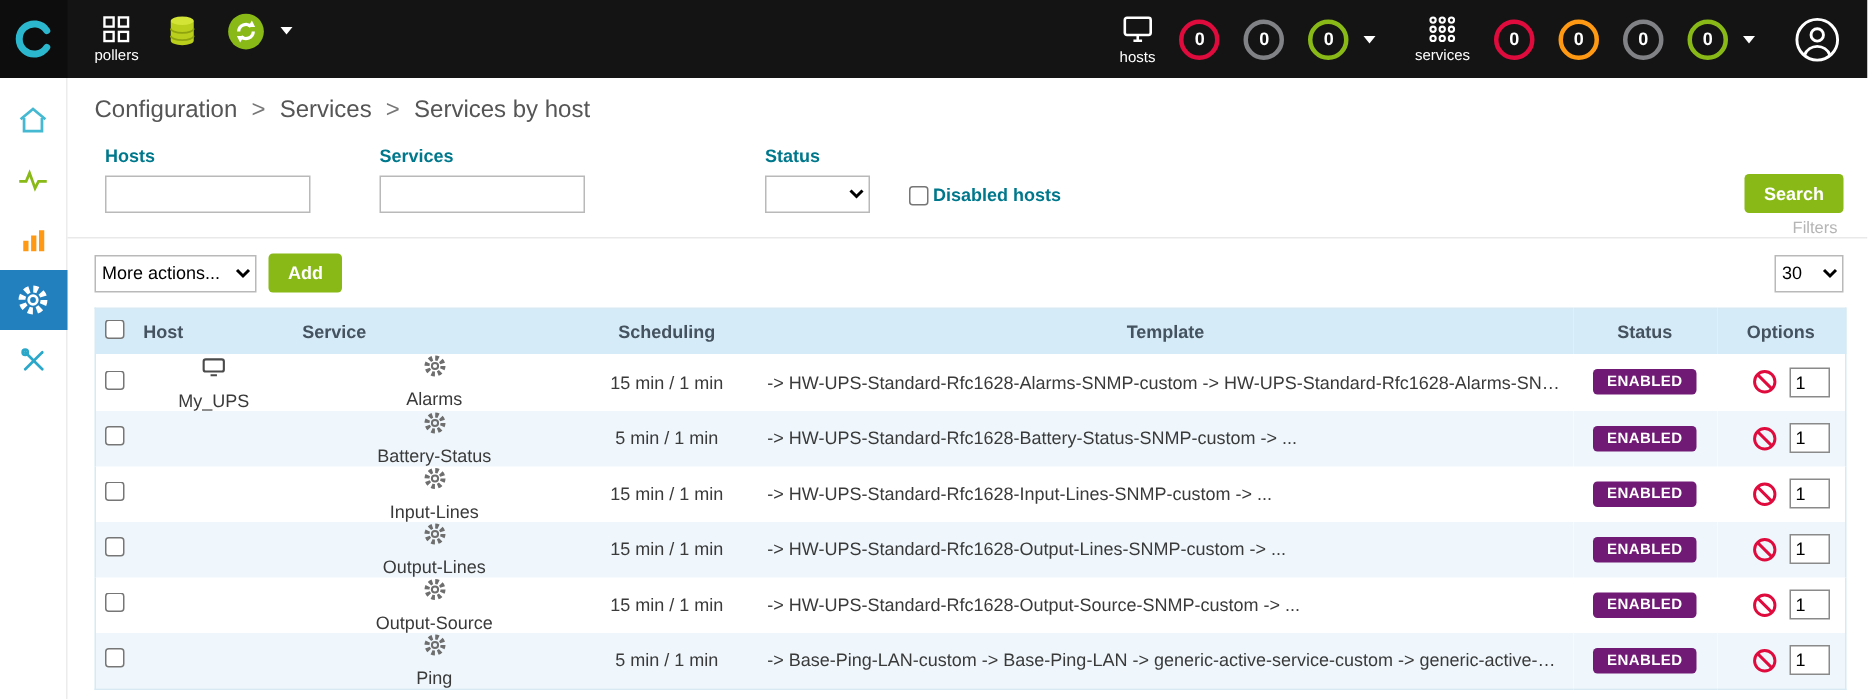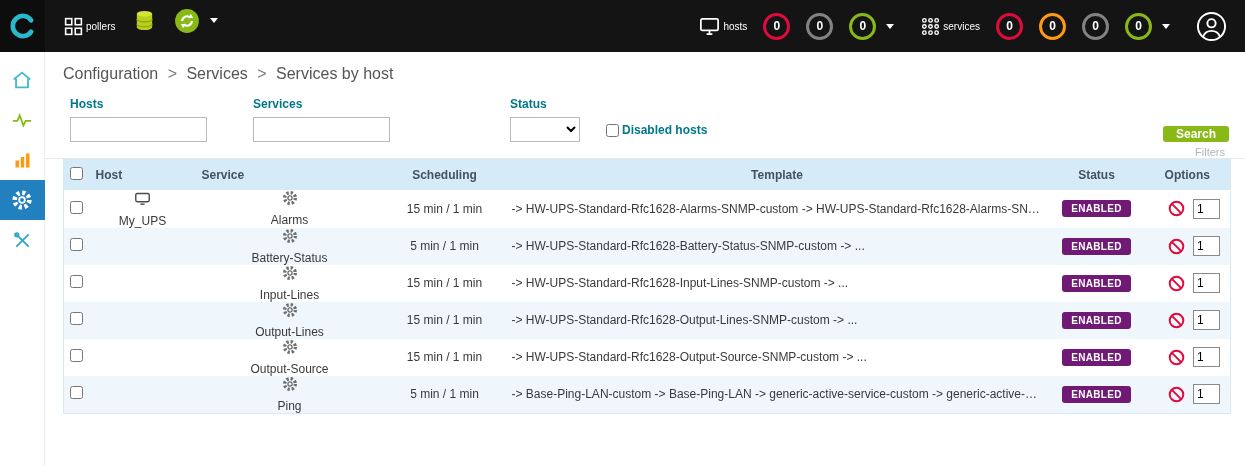--- a/index.html
+++ b/index.html
@@ -2,21 +2,21 @@
 <html><head>
 <meta charset="utf-8">
 <style>
   * { margin:0; padding:0; box-sizing:border-box; }
   html,body { width:1245px; height:466px; overflow:hidden; }
   body { font-family:"Liberation Sans", sans-serif; background:#fff; color:#333; }
 
   
   .topbar { height:52px; background:#141414; display:flex; align-items:center; color:#fff; }
   .logo-box { width:45px; height:52px; display:flex; align-items:center; justify-content:center; background:#0d0d0d; flex:none; }
-  .tb-item { display:flex; align-items:center; gap:2px; margin-left:18px; }
+  .tb-item { display:flex; flex-direction:column; align-items:center; gap:2px; margin-left:18px; }
   .tb-item .tb-label { font-size:10px; color:#fff; }
   .chev { width:0; height:0; border-left:4px solid transparent; border-right:4px solid transparent; border-top:5px solid #fff; margin-left:10px; cursor:pointer; }
   .tb-right { margin-left:auto; display:flex; align-items:center; }
   .counter { width:27px; height:27px; border-radius:50%; border:3px solid #888; background:#141414; color:#fff;
              display:flex; align-items:center; justify-content:center; font-size:12px; font-weight:bold; margin-left:16px; cursor:pointer; }
   .tb-group { display:flex; align-items:center; margin-right:26px; }
   .clock { text-align:center; font-size:13px; line-height:1.35; margin:0 26px 0 30px; }
   .user-box { margin-right:18px; cursor:pointer; display:flex; align-items:center; }
 
   
@@ -35,21 +35,21 @@
   .filter-bar { position:relative; display:flex; align-items:flex-end; padding:6px 16px 16px 25px; border-bottom:1px solid #e9e9e9; }
   .f-block { display:flex; flex-direction:column; }
   .f-label { font-size:12px; font-weight:bold; color:#00788c; margin-bottom:6px; }
   .f-input { width:137px; height:25px; border:1px solid #b9b9b9; font-size:12px; padding:0 5px; }
   .f-select { height:25px; font-size:12px; border:1px solid #b9b9b9; background:#fff; }
   .sel-templates { width:337px; }
   .sel-status { width:70px; }
   .check-block { display:flex; align-items:center; gap:3px; margin:0 0 5px 26px; }
   .check-label { font-size:12px; font-weight:bold; color:#00788c; }
   .btn-green { background:#88b917; color:#fff; border:none; border-radius:3px; font-size:12px; font-weight:bold;
-               height:16px; padding:0 13px; cursor:pointer; }
+               height:26px; padding:0 13px; cursor:pointer; }
   .search-btn { margin-left:auto; }
   .filters-caption { position:absolute; right:20px; bottom:0px; font-size:11px; color:#b5b5b5; }
 
   
   .actions-row { display:flex; align-items:center; padding:10px 16px 10px 18px; }
   .more-actions { width:108px; height:25px; font-size:12px; border:1px solid #b9b9b9; background:#fff; }
   .add-btn { margin-left:8px; }
   .pagesize { margin-left:auto; width:46px; height:25px; font-size:12px; border:1px solid #b9b9b9; background:#fff; }
 
   
@@ -228,20 +228,29 @@
         </select>
       </div>
       <div class="check-block">
         <input type="checkbox" style="">
         <span class="check-label">Disabled hosts</span>
       </div>
       <button class="btn-green search-btn">Search</button>
       <span class="filters-caption">Filters</span>
     </section>
 
+    <div class="actions-row">
+      <select class="more-actions">
+        <option>More actions...</option>
+      </select>
+      <button class="btn-green add-btn">Add</button>
+      <select class="pagesize">
+        <option>30</option>
+      </select>
+    </div>
 
     <table>
       <colgroup>
         <col style="width:26px;">
           <col style="width:106px;">
           <col style="width:188px;">
         <col style="width:122px;">
           <col>
           <col style="width:96px;">
           <col style="width:86px;">

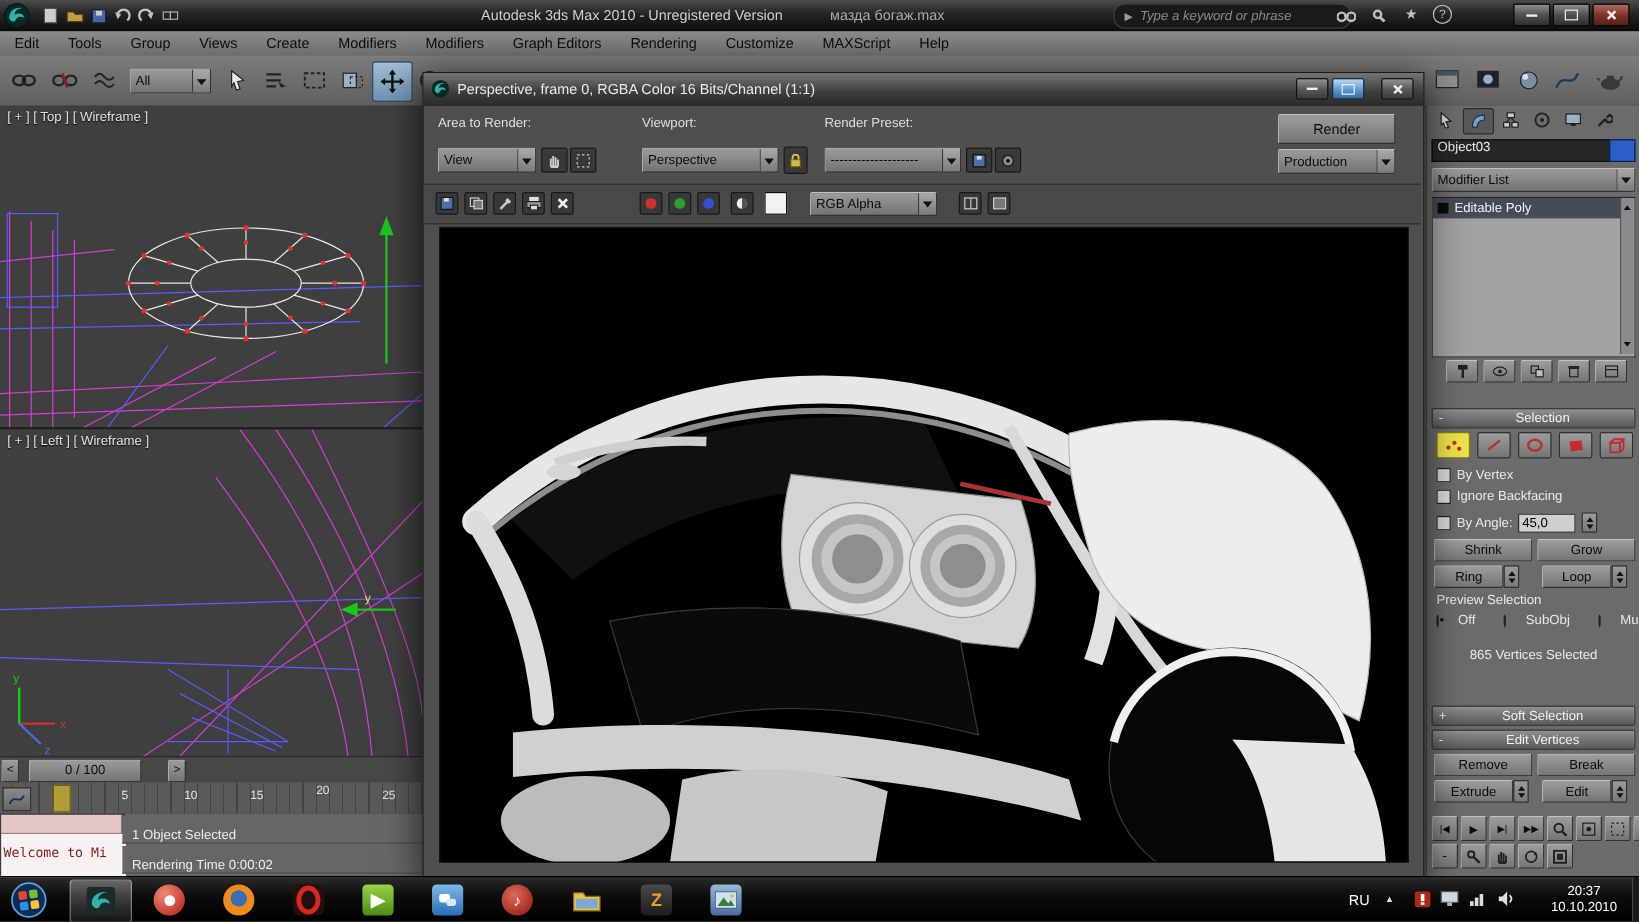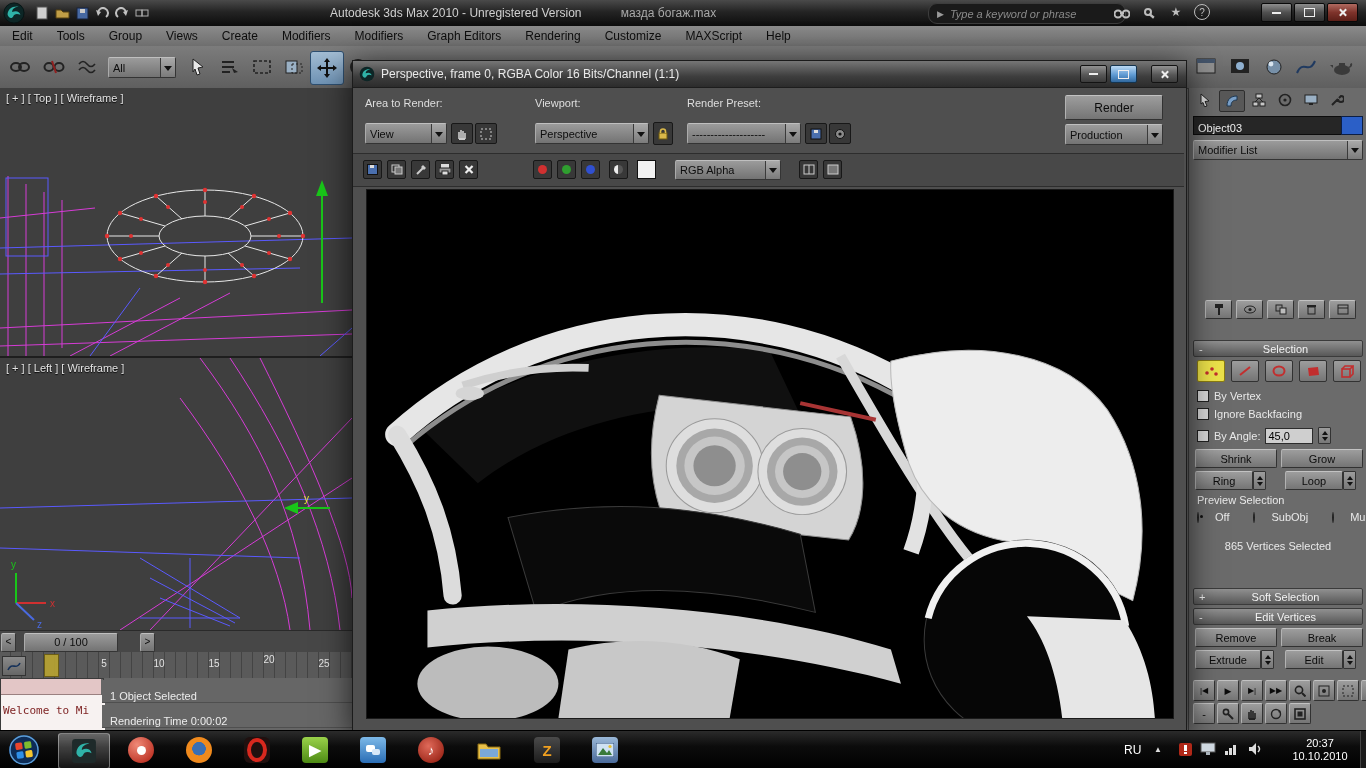--- a/index.html
+++ b/index.html
@@ -136,21 +136,21 @@
             <path d="M13,3 L8,5 L11,9 Z" fill="#cfcfcf"></path>
           </svg>
         </span>
       <span class="qat">
           <svg width="14" height="12">
             <rect x="1" y="3" width="6" height="6" fill="none" stroke="#bbb"></rect>
             <rect x="7" y="3" width="6" height="6" fill="none" stroke="#bbb"></rect>
           </svg>
         </span>
     </div>
-    <div class="r" style="left:330px;top:6px;width:560px;white-space:nowrap">
+    <div class="r" style="left:314px;top:6px;width:560px;text-align:center;white-space:nowrap">
       <span style="color:#cfcfcf;font-size:12px">Autodesk 3ds Max 2010 - Unregistered Version</span>
       <span style="color:#a9a9a9;font-size:12px;margin-left:36px">мазда богаж.max</span>
     </div>
     <div class="r searchbox" style="left:928px;top:3px;width:180px;height:19px">
       <span style="color:#9a9a9a;font-size:9px">▶</span>
       <span class="searchph">Type a keyword or phrase</span>
     </div>
     <span class="r tbico" style="left:1112px;top:4px">
       <svg width="16" height="12">
           <circle cx="4" cy="7" r="3.5" fill="none" stroke="#bdbdbd" stroke-width="2"></circle>
@@ -477,32 +477,42 @@
             <rect x="5" y="9" width="4" height="2" fill="#222"></rect>
           </svg>
         </span>
       <span class="ptab">
           <svg width="14" height="14">
             <path d="M2,12 L8,6 M8,6 a3,3 0 1 0 3,-3 l-2,2" fill="none" stroke="#222" stroke-width="2"></path>
           </svg>
         </span>
     </div>
 
-    <div class="r" style="left:4px;top:28px;width:144px;height:17px;background:#262626;border:1px solid #0c0c0c;color:#efefef;font-size:11px;display:flex;align-items:flex-end;padding:0 4px">
+    <div class="r" style="left:4px;top:28px;width:144px;height:17px;background:#262626;border:1px solid #0c0c0c;color:#efefef;font-size:11px;display:flex;align-items:flex-start;padding:0 4px">
       <span>Object03</span>
     </div>
     <div class="r" style="left:152px;top:28px;width:20px;height:17px;background:#2b5fc7;border:1px solid #0c1e44"></div>
 
     <div class="r raised dd" style="left:4px;top:52px;width:168px;height:18px">
       <span class="val">Modifier List</span>
       <span class="ab">
           <span class="tri-d"></span>
         </span>
     </div>
 
+    <div class="r stackbox" style="left:4px;top:76px;width:168px;height:132px">
+      <div class="stackrow" style="width:155px">
+        <span class="sosq"></span>
+        <span>Editable Poly</span>
+      </div>
+      <div class="r" style="right:0;top:0;width:11px;height:130px;background:#8b8b8b;border-left:1px solid #555">
+        <span class="r tu" style="left:2px;top:3px"></span>
+        <span class="r td" style="left:2px;bottom:3px"></span>
+      </div>
+    </div>
 
     <div class="r" style="left:16px;top:212px;display:flex;gap:4px">
       <span class="pbtn" style="width:25px;height:17px">
           <svg width="10" height="11">
             <line x1="5" y1="0" x2="5" y2="11" stroke="#222" stroke-width="2"></line>
             <rect x="1" y="0" width="8" height="4" fill="#222"></rect>
           </svg>
         </span>
       <span class="pbtn" style="width:25px;height:17px">
           <svg width="12" height="11">

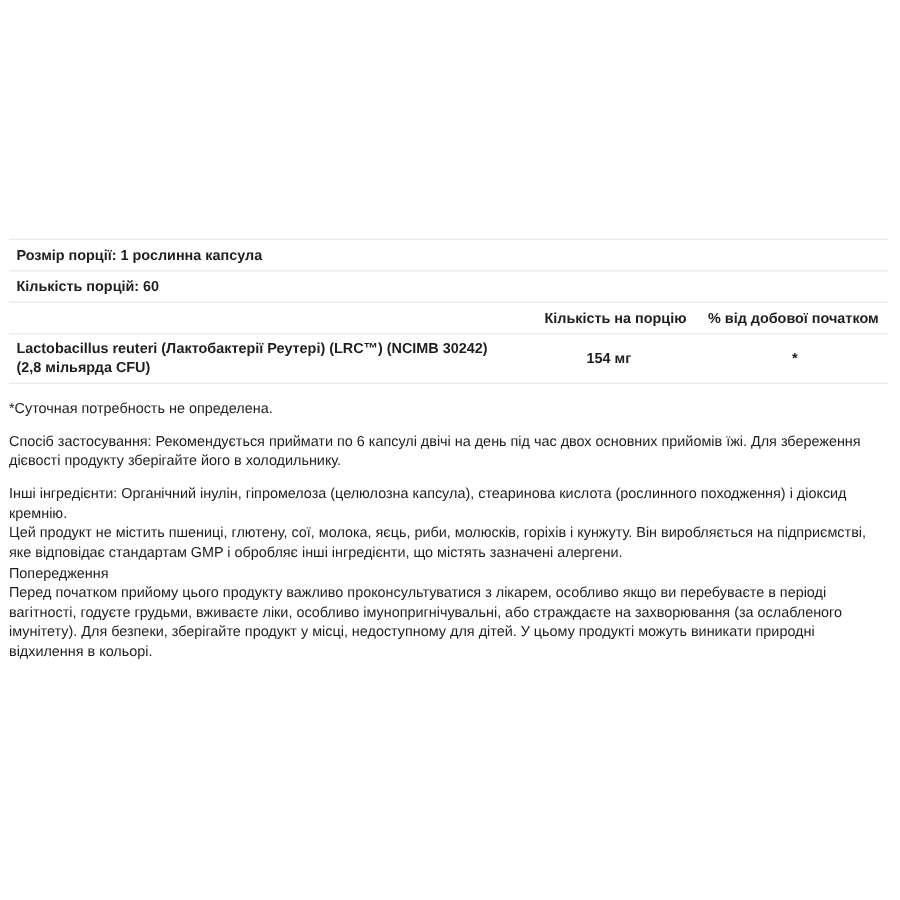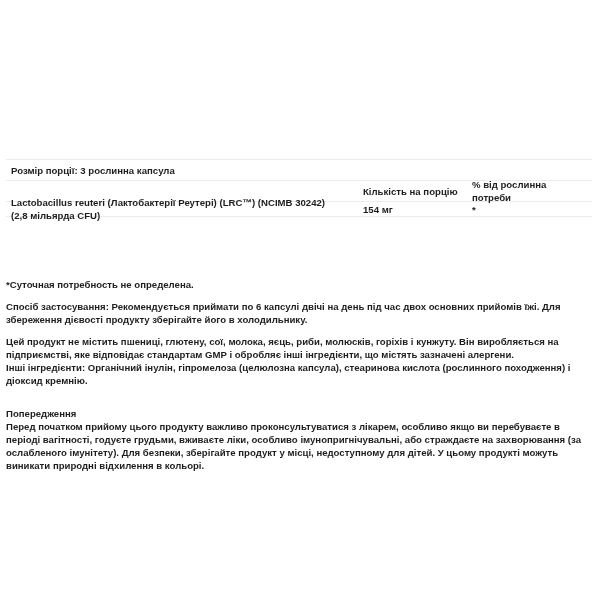--- a/index.html
+++ b/index.html
@@ -8,54 +8,57 @@
     font-family: "Liberation Sans", "DejaVu Sans", sans-serif;
     color: #1e1e1e; font-size: 9.6px; line-height: 13px;
   }
   .facts { position: absolute; left: 6px; top: 159px; width: 586px; }
   .row {
     border-top: 1px solid #ececec; display: flex; align-items: center;
     padding: 0 5px; box-sizing: border-box; font-weight: bold;
   }
   .row.simple { height: 21px; }
   .row.head { height: 21px; }
-  .row.item { height: 16px; border-bottom: 1px solid #ececec; }
+  .row.item { height: 34px; border-bottom: 1px solid #ececec; gap: 28px; }
   .c1 { width: 352px; }
   .c2 { width: 109px; }
   .c3 { flex: 1; }
-  .notes { position: absolute; left: 6px; top: 278px; width: 586px; font-weight: bold; }
+  .notes { position: absolute; left: 6px; top: 266px; width: 586px; font-weight: normal; }
   .notes p { margin: 0; }
   .foot { margin-bottom: 9px !important; }
   .usage { margin-bottom: 9px !important; }
-  .warn-block { margin-top: 20px; }
+  .warn-block { margin-top: 1px; }
 </style>
 </head>
 <body>
 
 <div class="facts">
   <div class="row simple">
-    <span>Розмір порції: 3 рослинна капсула</span>
+    <span>Розмір порції: 1 рослинна капсула</span>
+  </div>
+  <div class="row simple">
+    <span>Кількість порцій: 60</span>
   </div>
   <div class="row head">
     <span class="c1"></span>
     <span class="c2">Кількість на порцію</span>
-    <span class="c3">% від рослинна потреби</span>
+    <span class="c3">% від добової початком</span>
   </div>
   <div class="row item">
     <span class="c1">
       <span>Lactobacillus reuteri (Лактобактерії Реутері) (LRC™) (NCIMB 30242)</span><br>
       <span>(2,8 мільярда CFU)</span>
     </span>
     <span class="c2">154 мг</span>
     <span class="c3">*</span>
   </div>
 </div>
 
 <div class="notes">
   <p class="foot">*Суточная потребность не определена.</p>
   <p class="usage">Спосіб застосування: Рекомендується приймати по 6 капсулі двічі на день під час двох основних прийомів їжі. Для збереження дієвості продукту зберігайте його в холодильнику.</p>
+  <p>Інші інгредієнти: Органічний інулін, гіпромелоза (целюлозна капсула), стеаринова кислота (рослинного походження) і діоксид кремнію.</p>
   <p>Цей продукт не містить пшениці, глютену, сої, молока, яєць, риби, молюсків, горіхів і кунжуту. Він виробляється на підприємстві, яке відповідає стандартам GMP і обробляє інші інгредієнти, що містять зазначені алергени.</p>
-  <p>Інші інгредієнти: Органічний інулін, гіпромелоза (целюлозна капсула), стеаринова кислота (рослинного походження) і діоксид кремнію.</p>
   <div class="warn-block">
     <p>Попередження</p>
     <p>Перед початком прийому цього продукту важливо проконсультуватися з лікарем, особливо якщо ви перебуваєте в періоді вагітності, годуєте грудьми, вживаєте ліки, особливо імунопригнічувальні, або страждаєте на захворювання (за ослабленого імунітету). Для безпеки, зберігайте продукт у місці, недоступному для дітей. У цьому продукті можуть виникати природні відхилення в кольорі.</p>
   </div>
 </div>
 
 </body></html>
▬▬▬▬▬▬▬▬▬▬
* **Your assignment**
Nothing but the lines from the first line of the records above to the line with "width:1245px; height:466px; overflow:hidden;", inclusive, should be transcribed exactly, and the pictures must be left out.

* **Problem solution**
--- a/index.html
+++ b/index.html
@@ -2,21 +2,21 @@
 <html><head>
 <meta charset="utf-8">
 <style>
   * { margin:0; padding:0; box-sizing:border-box; }
   html,body { width:1245px; height:466px; overflow:hidden; }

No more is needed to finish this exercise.